The records follow. Copy them exactly, but omit the pictures.

§ Records drawn from a dataset
>>
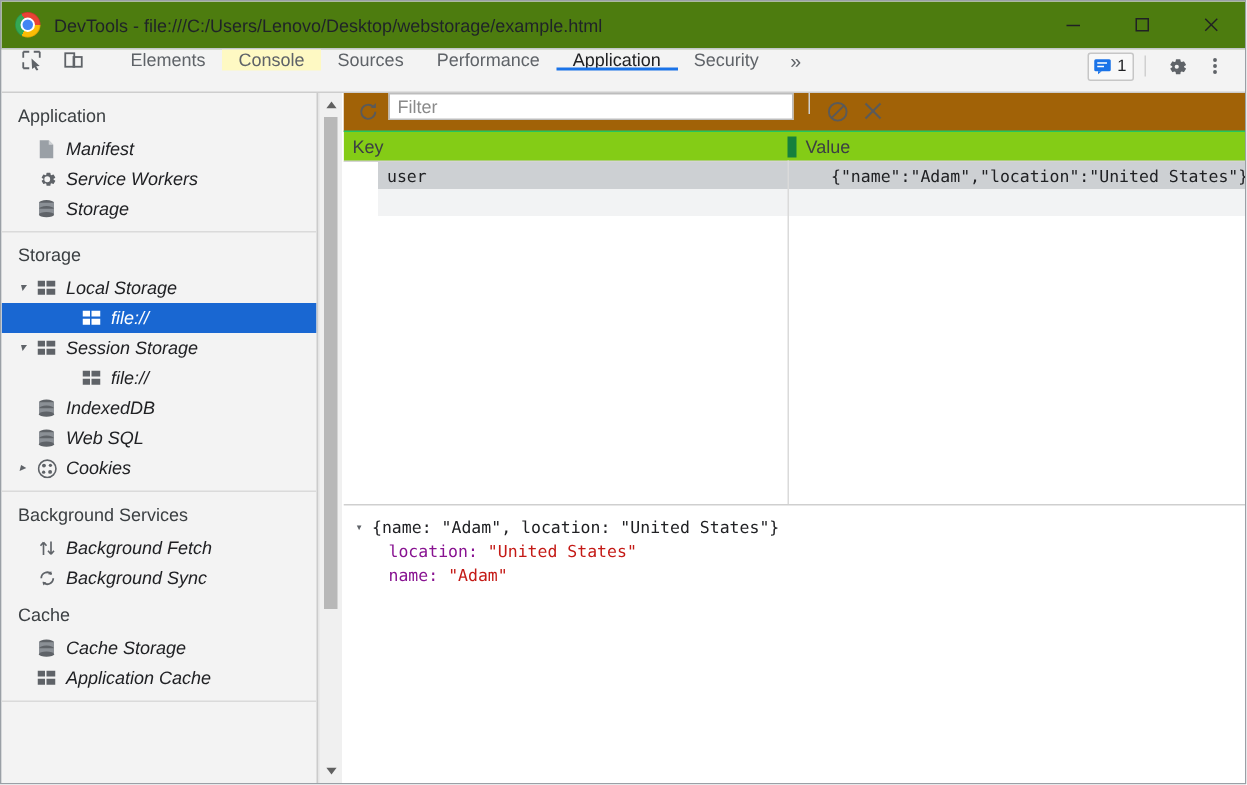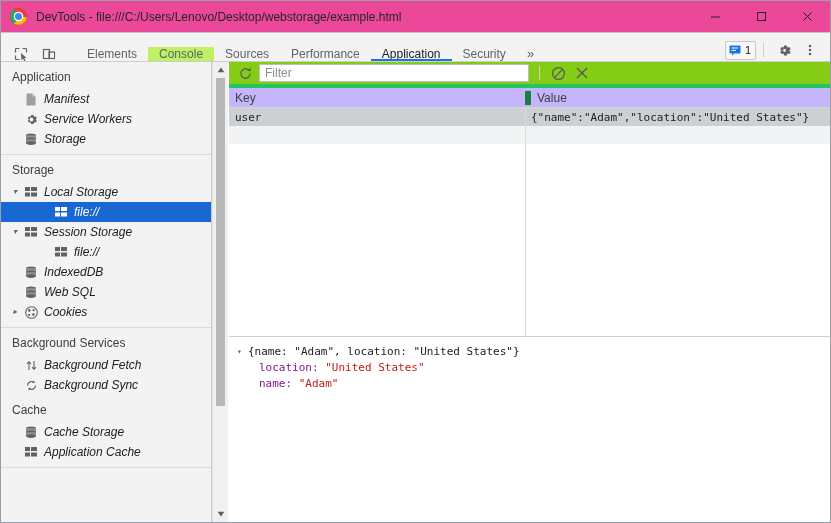"DevTools -" .titlebar { background: #ec4899 -> #4d7c0f }
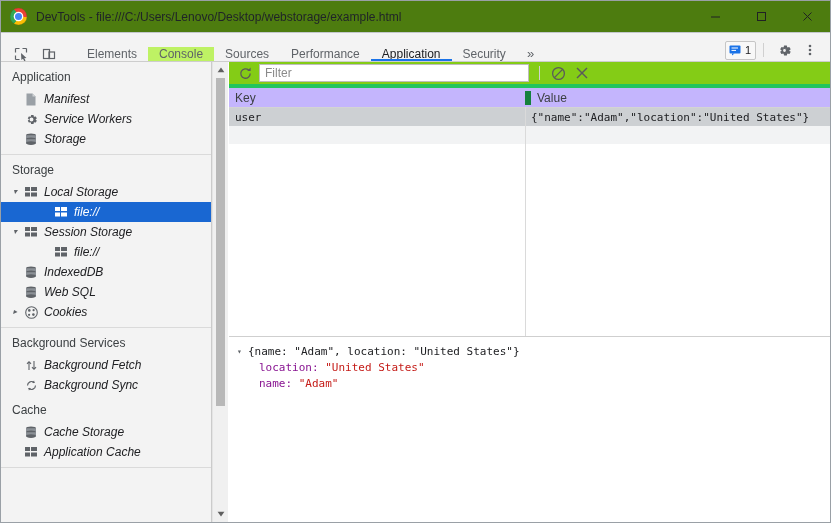"Elements" .tabbar { align-items: flex-end -> flex-start }
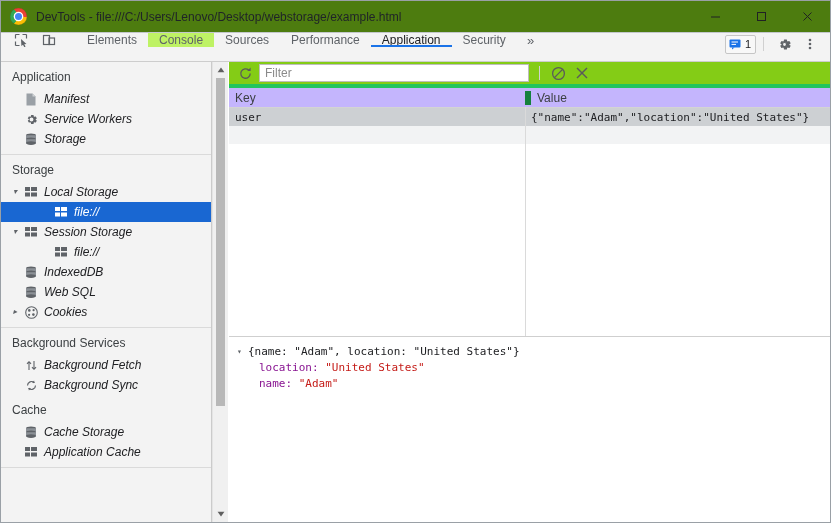"Console" .tab.console-tab { background: #bef264 -> #fef9c3 }
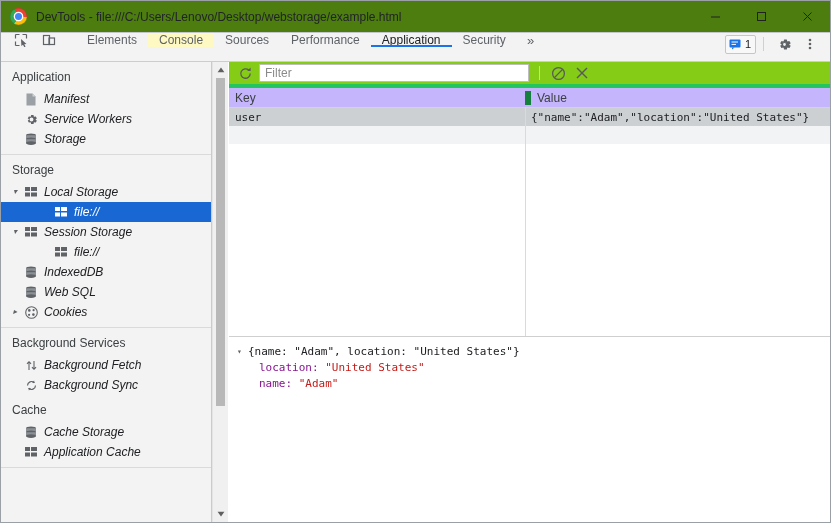"Filter" .panel-toolbar { align-items: center -> flex-start; background: #84cc16 -> #a16207; border-bottom: 4px solid #22c55e -> 1px solid #22c55e }
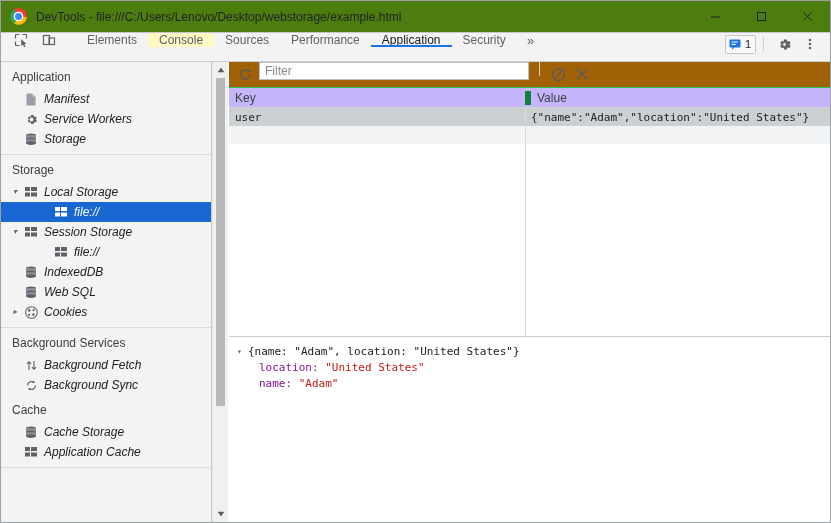"Key" .dt-head { background: #c4b5fd -> #84cc16 }
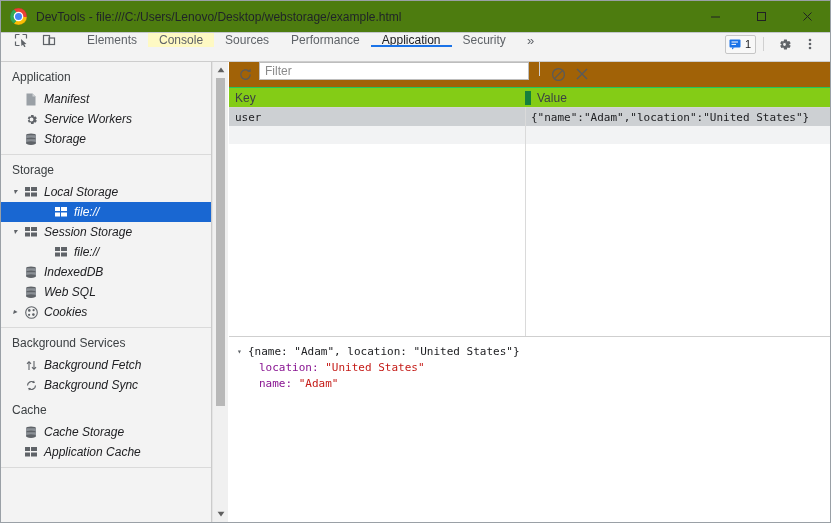"user" .dt-row { margin-left: none -> 23px }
<<
§ Result of this task
"DevTools -" .titlebar { background: #ec4899 -> #4d7c0f }
"Elements" .tabbar { align-items: flex-end -> flex-start }
"Console" .tab.console-tab { background: #bef264 -> #fef9c3 }
"Filter" .panel-toolbar { align-items: center -> flex-start; background: #84cc16 -> #a16207; border-bottom: 4px solid #22c55e -> 1px solid #22c55e }
"Key" .dt-head { background: #c4b5fd -> #84cc16 }
"user" .dt-row { margin-left: none -> 23px }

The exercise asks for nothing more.